Francisco O. "Frank" Mora is an American academic who has served as the United States ambassador to the Organization of American States since January 2023.

Education 

Mora earned a Bachelor of Arts in International Affairs at the George Washington University.  He received his Master of Arts. in Inter-American Studies and a Doctor of Philosophy in International Affairs from the University of Miami. He also studied at the Pontifical Catholic University of Peru in 1984 and participated in a program on Central American studies in 1988 in Costa Rica.

Career 

Mora served as Deputy Assistant Secretary of Defense for the Western Hemisphere from 2009 to 2013. He held several teaching positions, including Professor of National Security Strategy and Latin American Studies at the National War College at the National Defense University from 2004 to 2009, and associate professor and chair in the department of international studies at Rhodes College from 2000 to 2004. He previously served as director of the Kimberly Green Latin American and Caribbean Center at FIU’s Green School of International and Public Affairs.

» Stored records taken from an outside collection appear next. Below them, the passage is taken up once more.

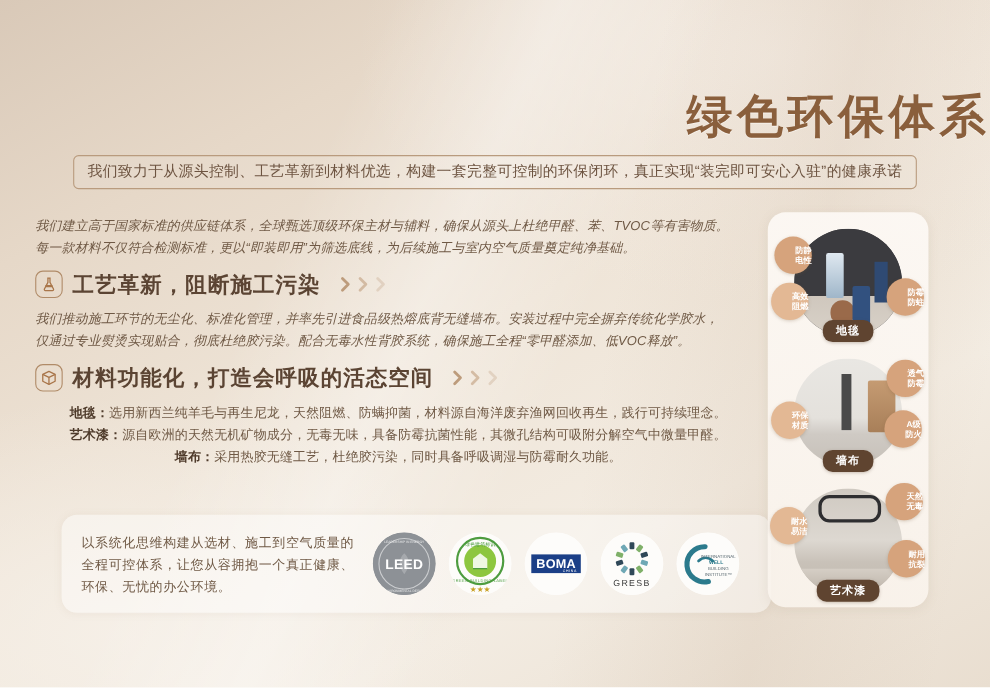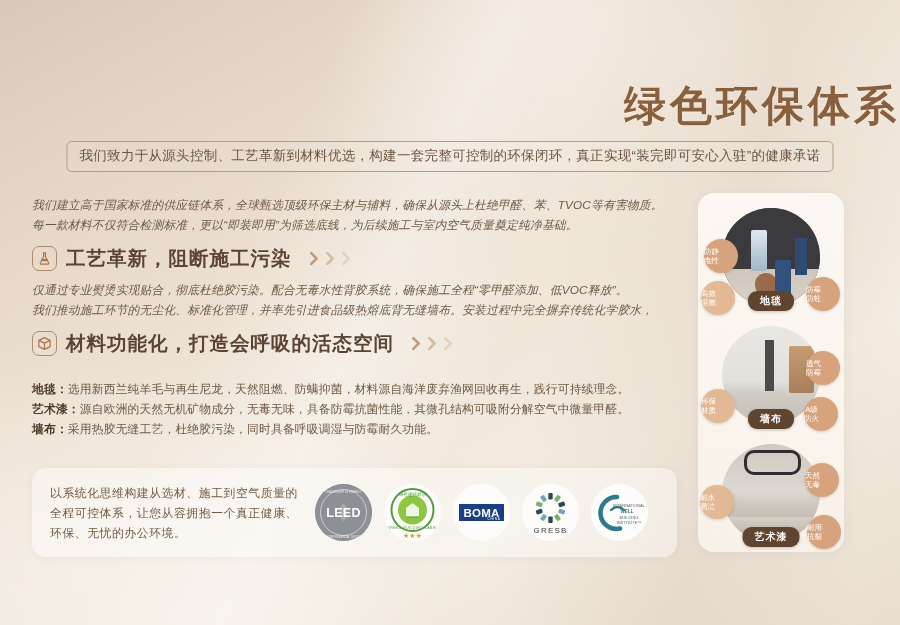"防静" .badge { font-weight: 400 -> 700; justify-content: flex-start -> flex-end; margin-top: 24px -> none }
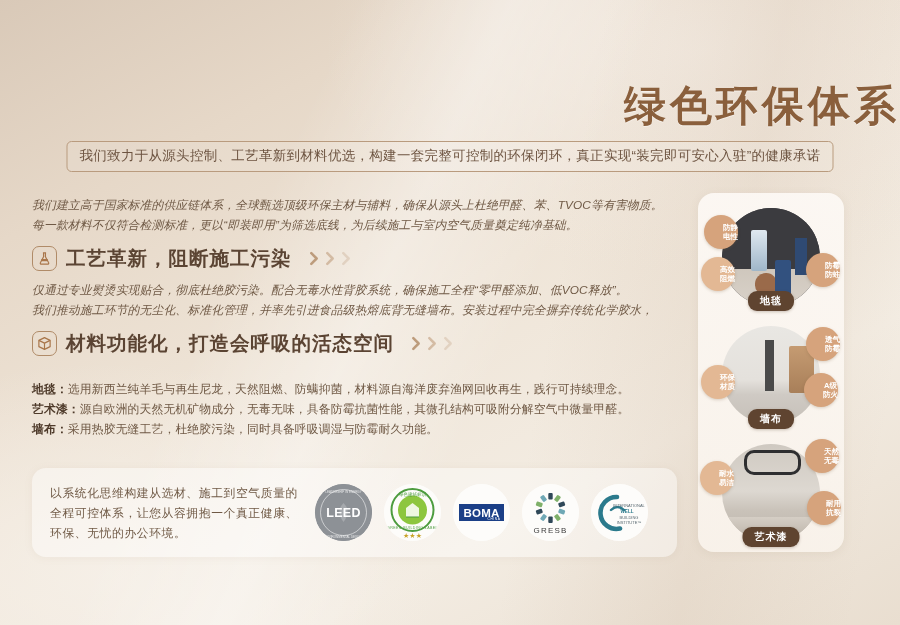"仅通过专业熨烫实现贴合，彻底杜绝胶污染。配合无毒水性背胶系统，确保施工全程“零甲" p { order: before "我们推动施工环节的无尘化、标准化管理，并率先引进食品级热熔底背无缝墙布。安装过程" -> after "我们推动施工环节的无尘化、标准化管理，并率先引进食品级热熔底背无缝墙布。安装过程" }
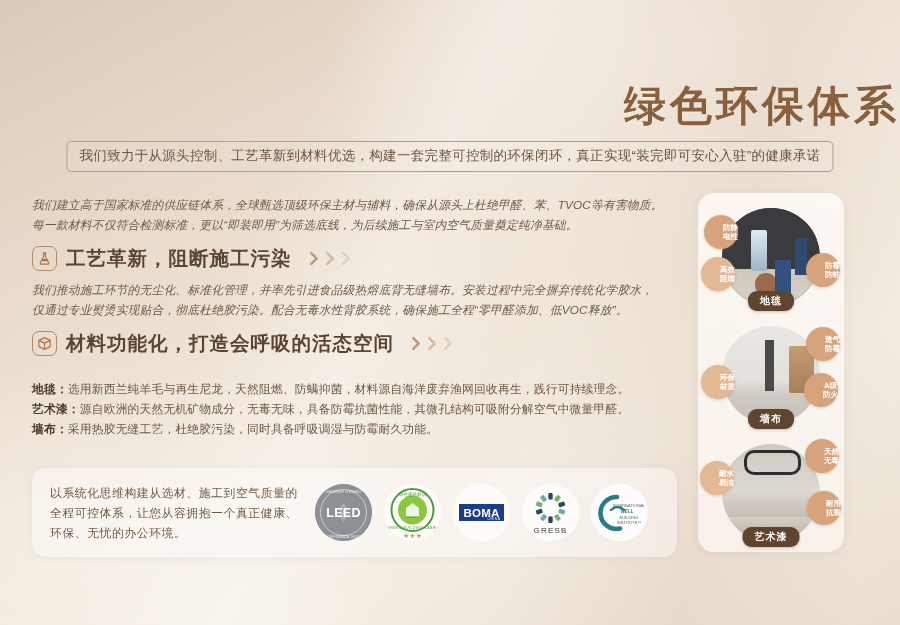"地毯：选用新西兰纯羊毛与再生尼龙，天然阻燃、防螨抑菌，材料源自海洋废弃渔网回收再" .mat-list { margin-top: 19px -> 5px; text-align: none -> center }
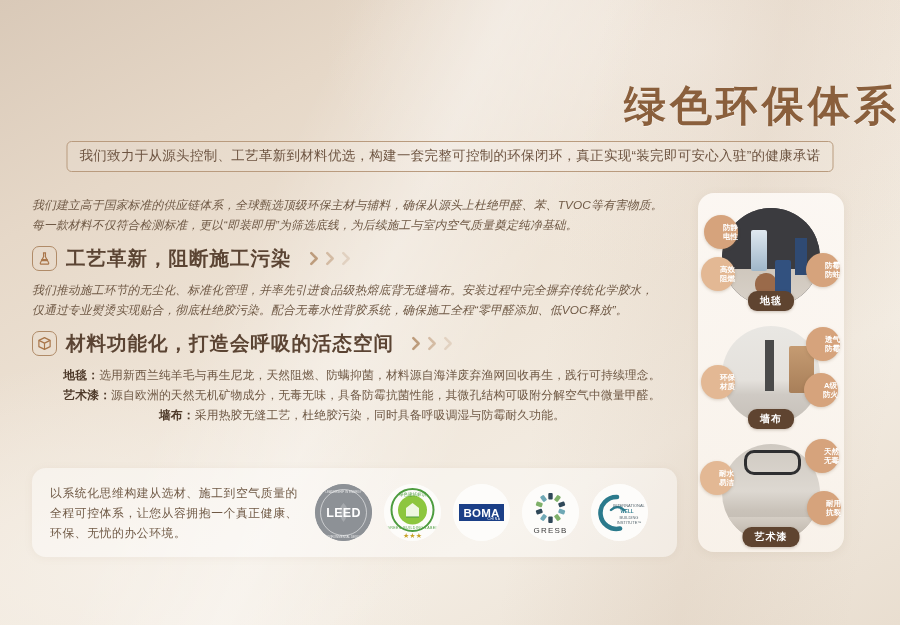"以系统化思维构建从选材、施工到空气质量的全程可控体系，让您从容拥抱一个真正健康、" .bottom-card { left: 32px -> 56px }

He is a professor of politics and international relations, and senior researcher, at the Jack D. Gordon Institute for Public Policy at Florida International University. He is the author of five books, including Neighborly Adversaries: U.S.-Latin American Relations (2015); Paraguay and the United States: Distant Allies (2008) and Latin American and Caribbean Foreign Policy (2003); and numerous articles and other publications.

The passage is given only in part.